If you’re reviewing video evidence in XProtect Smart Client – Player, and the exported material has digital signatures, you can verify that the recording has not been tampered with since it was recorded, or since the export was made, or both.

Digital signing does not work for XProtect Smart Client 2017 R1 or earlier that connects to XProtect VMS 2017 R2 or newer. The video export will not succeed.

Steps:

  1. On the toolbar, select Verify signatures. The Manual verification window appears. Here you can see the devices selected for the export.

  2. Select Verify to start the verification process. The system checks the authenticity of the recording signature and the export signature.

    Manual verification window in XProtect Smart Client – Player. A full green progress bar marks that the validation is completed.

  3. To verify that you can rely on the verification of the recording signature:

    1. In the Recording signatures column, select the Verified link. The Certificates dialog appears.

    2. Compare the value of the public_key and signature with the corresponding values in the PublicKey.xml file (C:\Program Files\Milestone\Management Server\Tools\CertificateIssuer). If the values differ, the recording has been modified.

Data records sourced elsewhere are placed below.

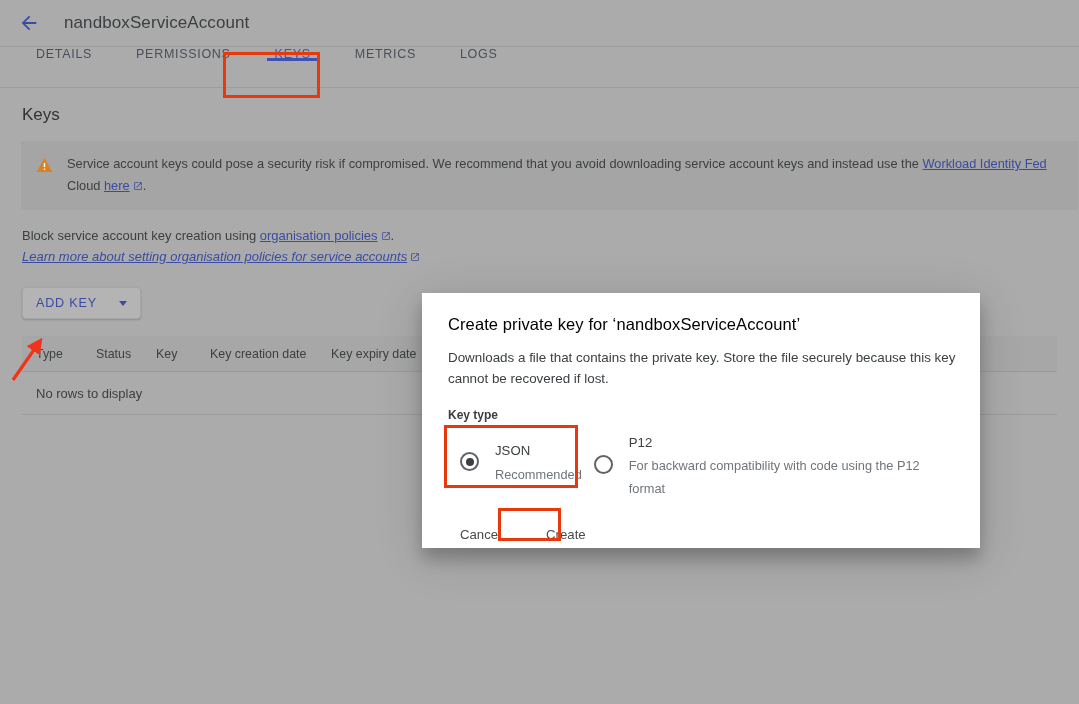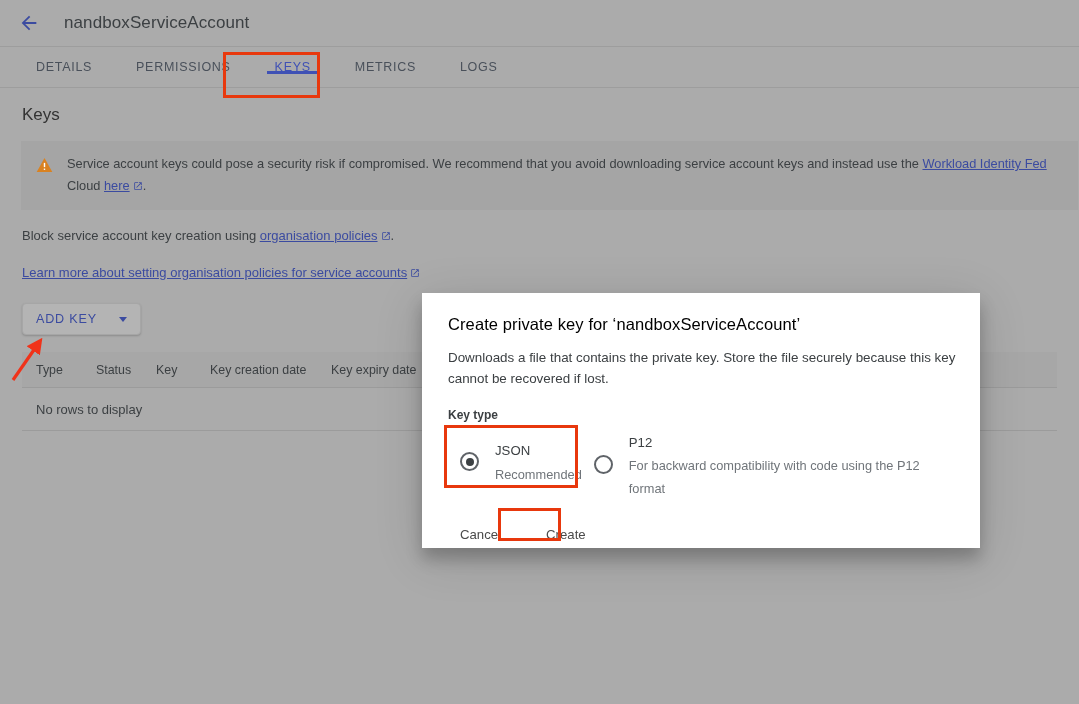--- a/index.html
+++ b/index.html
@@ -45,21 +45,21 @@
   .page-title {
     font-size: 17px;
     color: #3c4043;
     letter-spacing: .1px;
   }
 
   
   .tabs {
     height: 41px;
     display: flex;
-    align-items: center;
+    align-items: flex-start;
     border-bottom: 1px solid #9d9d9d;
     box-sizing: border-box;
     padding-left: 14px;
     position: relative;
   }
   .tab {
     display: flex;
     align-items: center;
     justify-content: center;
     padding: 0 22px;
@@ -126,21 +126,21 @@
     margin-left: 3px;
   }
 
   
   .para {
     font-size: 13px;
     color: #3c4043;
     margin-top: 16px;
   }
   .para2 { margin-top: 18px; }
-  .para3 { margin-top: 21px; }
+  .para3 { margin-top: 5px; font-style: italic; }
 
   
   .addkey-wrap { margin-top: 22px; }
   .addkey-btn {
     display: inline-flex;
     align-items: center;
     gap: 22px;
     background: #b4b4b4;
     border: 1px solid #a6a6a6;
     border-radius: 4px;

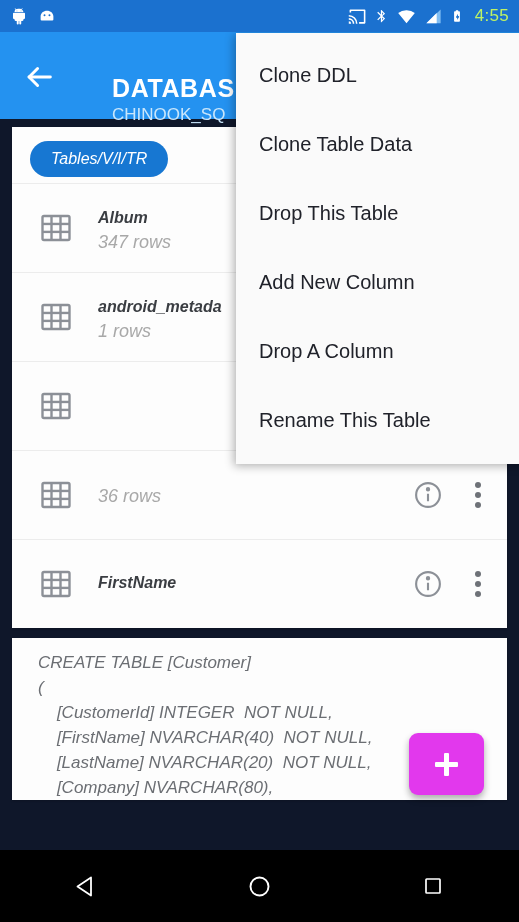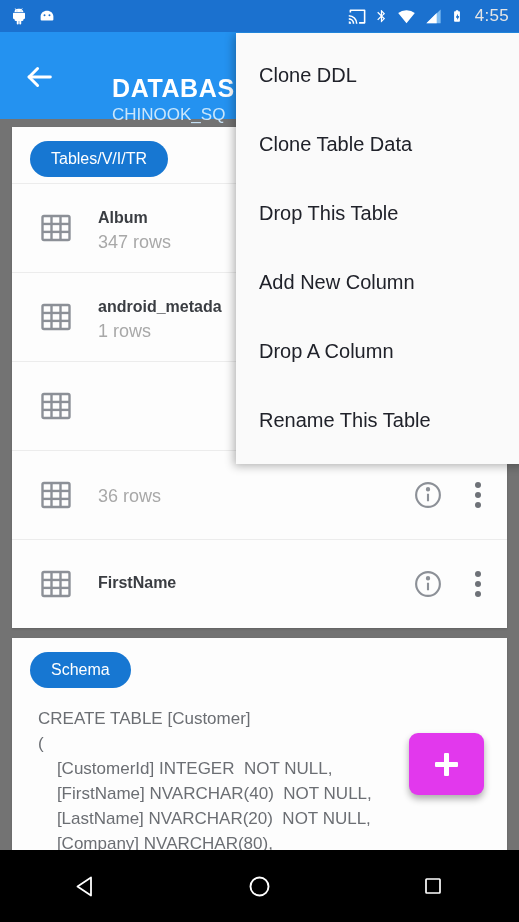--- a/index.html
+++ b/index.html
@@ -22,21 +22,21 @@
     width: 519px; height: 32px;
     background: #1b71cf;
     display: flex; align-items: center;
     padding: 0 10px;
     z-index: 60;
   }
   #status-left { display: flex; align-items: center; gap: 10px; }
   #status-right { margin-left: auto; display: flex; align-items: center; gap: 7px; }
   .sicon { display: block; }
   #clock {
-    color: #e5e5e5; font-size: 17px; font-weight: 400;
+    color: #bef264; font-size: 17px; font-weight: 400;
     letter-spacing: 0.3px; margin-left: 4px;
   }
 
   
   #app-bar {
     position: absolute; top: 32px; left: 0;
     width: 519px; height: 87px;
     background: #2492f0;
     z-index: 20;
   }
@@ -55,22 +55,23 @@
   }
   #app-subtitle {
     color: #c9e6fb; font-size: 17px; font-weight: 400;
     white-space: nowrap; line-height: 22px; margin-top: 1px;
   }
 
   
   #content {
     position: absolute; top: 119px; left: 0;
     width: 519px; height: 731px;
-    background: #737373;
+    background: #0f172a;
     z-index: 10;
+    font-style: italic;
   }
 
   .card {
     background: #fdfdfd;
     margin: 8px 12px 0 12px;
     box-shadow: 0 1px 2px rgba(0,0,0,0.16);
   }
 
   
   .chip-wrap { padding: 14px 0 6px 18px; }
@@ -348,23 +349,20 @@
           <div class="dots-icon">
               <i></i>
               <i></i>
               <i></i>
             </div>
         </div>
       </div>
     </div>
 
     <div class="card" id="schema-card">
-      <div class="chip-wrap">
-        <span class="chip">Schema</span>
-      </div>
       <div id="schema-code">CREATE TABLE [Customer]
 (
     [CustomerId] INTEGER  NOT NULL,
     [FirstName] NVARCHAR(40)  NOT NULL,
     [LastName] NVARCHAR(20)  NOT NULL,
     [Company] NVARCHAR(80),</div>
     </div>
 
   </div>
 

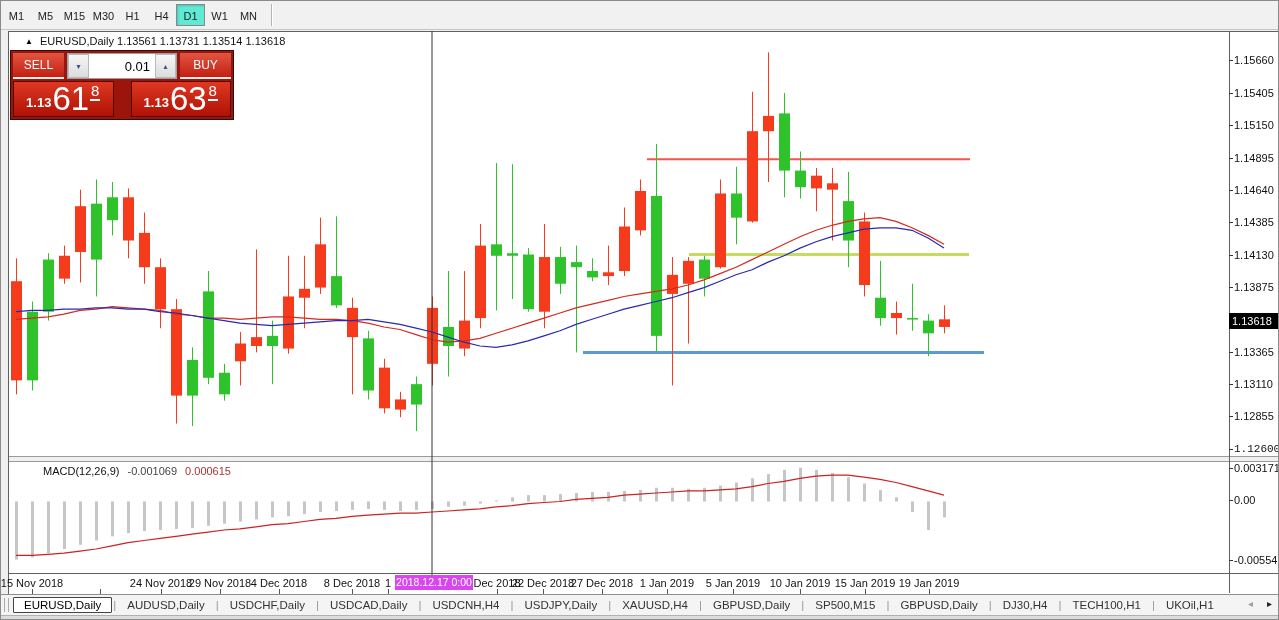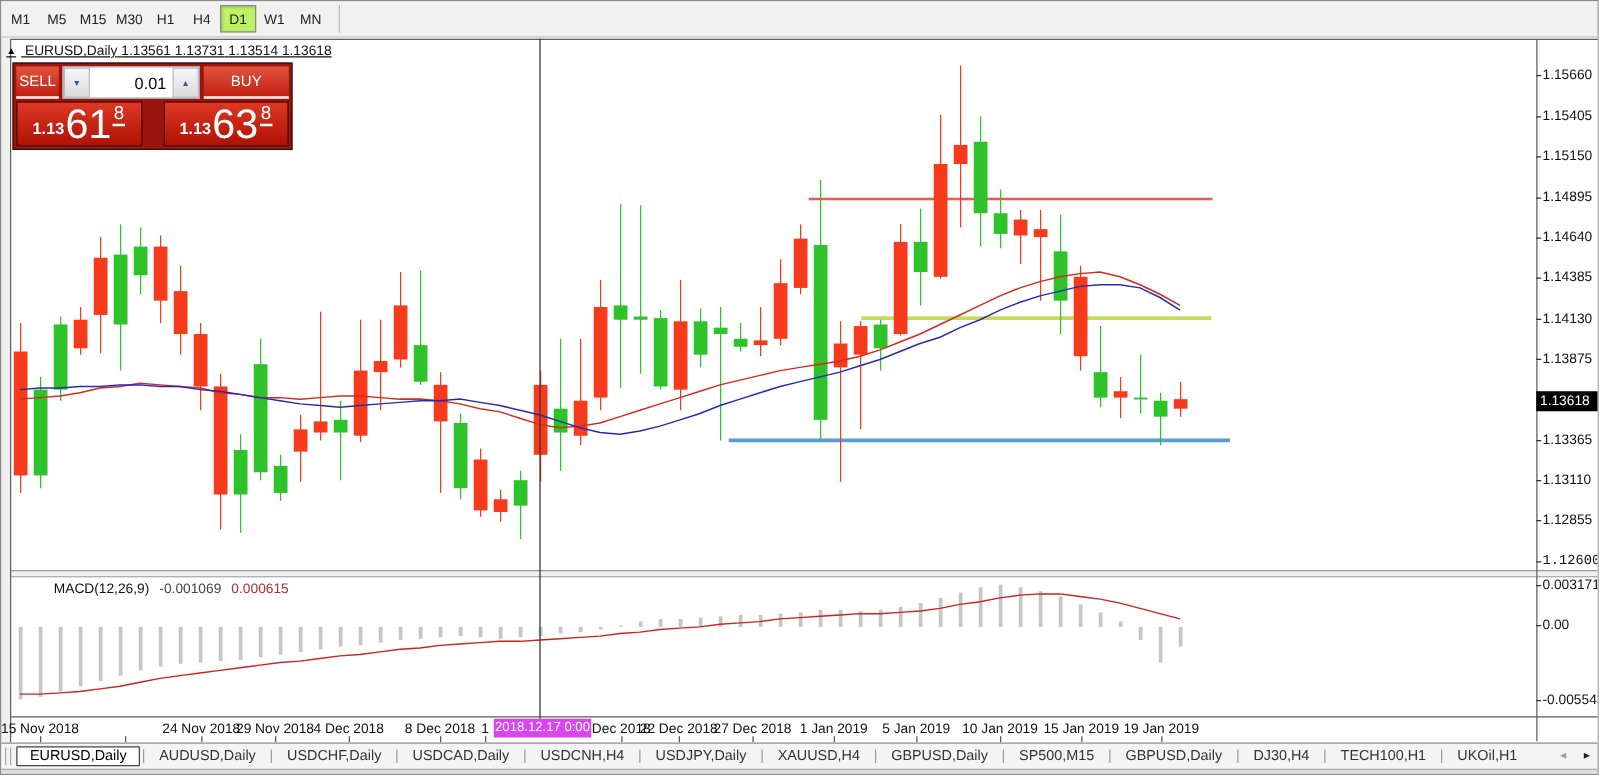--- a/index.html
+++ b/index.html
@@ -3,44 +3,44 @@
 <meta charset="utf-8">
 <style>
   html,body{margin:0;padding:0;background:#e8e8e8;}
   .app{position:relative;width:1279px;height:620px;background:#f0f0f0;
        font-family:"Liberation Sans",sans-serif;overflow:hidden;border:1px solid #8a8a8a;box-sizing:border-box;}
   
   .toolbar{position:absolute;left:0;top:0;width:100%;height:29px;background:#f1f1f1;
            border-bottom:1px solid #c6c6c6;display:flex;align-items:center;padding-left:1px;box-sizing:border-box;}
   .tf-btn{height:22px;min-width:29px;text-align:center;line-height:22px;font-size:11px;color:#222;
           border:1px solid transparent;box-sizing:border-box;cursor:default;}
-  .tf-btn.active{background:#bef264;border:1px solid #8a8a8a;box-shadow:inset 1px 1px 2px rgba(0,0,0,.18);}
+  .tf-btn.active{background:#5eead4;border:1px solid #8a8a8a;box-shadow:inset 1px 1px 2px rgba(0,0,0,.18);}
   .toolbar-sep{width:1px;height:22px;background:#b5b5b5;margin-left:8px;border-right:1px solid #fff;}
   
   .panel{position:absolute;background:#fff;}
   .main-panel{left:8px;top:31px;width:1220px;height:424px;}
   .splitter{left:8px;top:455px;width:1271px;height:6px;background:#eee;border-top:1px solid #9a9a9a;border-bottom:1px solid #9a9a9a;box-sizing:border-box;background:#f0f0f0;}
   .macd-panel{left:8px;top:461px;width:1220px;height:111px;}
   .date-strip{left:8px;top:573px;width:1271px;height:20px;}
   .axis-col{left:1228px;top:31px;width:51px;height:424px;}
   .axis-col2{left:1228px;top:461px;width:51px;height:111px;}
   .b-top{position:absolute;left:8px;top:30px;width:1271px;height:1px;background:#606060;}
   .b-left{position:absolute;left:7px;top:30px;width:1px;height:563px;background:#606060;}
   .b-axis{position:absolute;left:1228px;top:31px;width:1px;height:561px;background:#606060;}
   .b-macdbot{position:absolute;left:8px;top:572px;width:1271px;height:1px;background:#606060;}
   
-  .chart-title{position:absolute;left:4px;top:34px;font-size:11px;color:#111;z-index:5;text-decoration:underline;}
+  .chart-title{position:absolute;left:24px;top:34px;font-size:11px;color:#111;z-index:5;}
   .chart-title .tri{font-size:8px;vertical-align:1px;margin-right:4px;color:#000;}
   .chart-title b{font-weight:normal;}
   
   .trade{position:absolute;left:9px;top:49px;width:224px;height:70px;background:#9c150c;border:1px solid #30100c;z-index:6;box-sizing:border-box;}
   .trade-row1{position:absolute;left:2px;top:2px;right:2px;height:26px;display:flex;}
   .btn-red{background:linear-gradient(180deg,#e25540,#c32012);color:#fff;font-size:12px;
            display:flex;align-items:center;justify-content:center;border-bottom:2px solid rgba(255,255,255,.9);box-sizing:border-box;}
-  .sell-btn{width:34px;}
+  .sell-btn{width:51px;}
   .buy-btn{flex:1;}
   .spinner{width:110px;display:flex;margin:0 3px;background:#fff;border:1px solid #9aa0a6;box-sizing:border-box;}
   .spin-btn{width:21px;background:linear-gradient(180deg,#f6f6f6,#dcdcdc);border:1px solid #b5bac0;
             color:#35548e;font-size:8px;display:flex;align-items:center;justify-content:center;box-sizing:border-box;}
   .vol{flex:1;font-size:13px;color:#000;display:flex;align-items:center;justify-content:flex-end;padding-right:5px;}
   .trade-row2{position:absolute;left:2px;top:30px;right:2px;bottom:2px;display:flex;gap:17px;}
   .price-box{flex:1;background:linear-gradient(180deg,#dd3823,#b01205);border:1px solid #520703;color:#fff;
              display:flex;align-items:flex-end;justify-content:center;padding-bottom:2px;box-sizing:border-box;}
   .price-box .pfx{font-size:13px;font-weight:bold;margin-bottom:4px;}
   .price-box .big{font-size:33px;line-height:30px;margin:0 1px;}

  4. To verify that you can rely on the verification of the export signature:

    1. In the Export signatures column, select the Verified link. The Certificates dialog appears.

    2. Compare the value of the public_key and signature with the corresponding values in the Public Key Certificate.xml file ([export destination folder]\[export name]\Client Files\Data\Mediadata\[camera name]\[camera name]\Export signatures). If the values differ, the export material has been modified.

A database can be verified, partially verified (if some of the files haven’t had signatures attached), or not signed.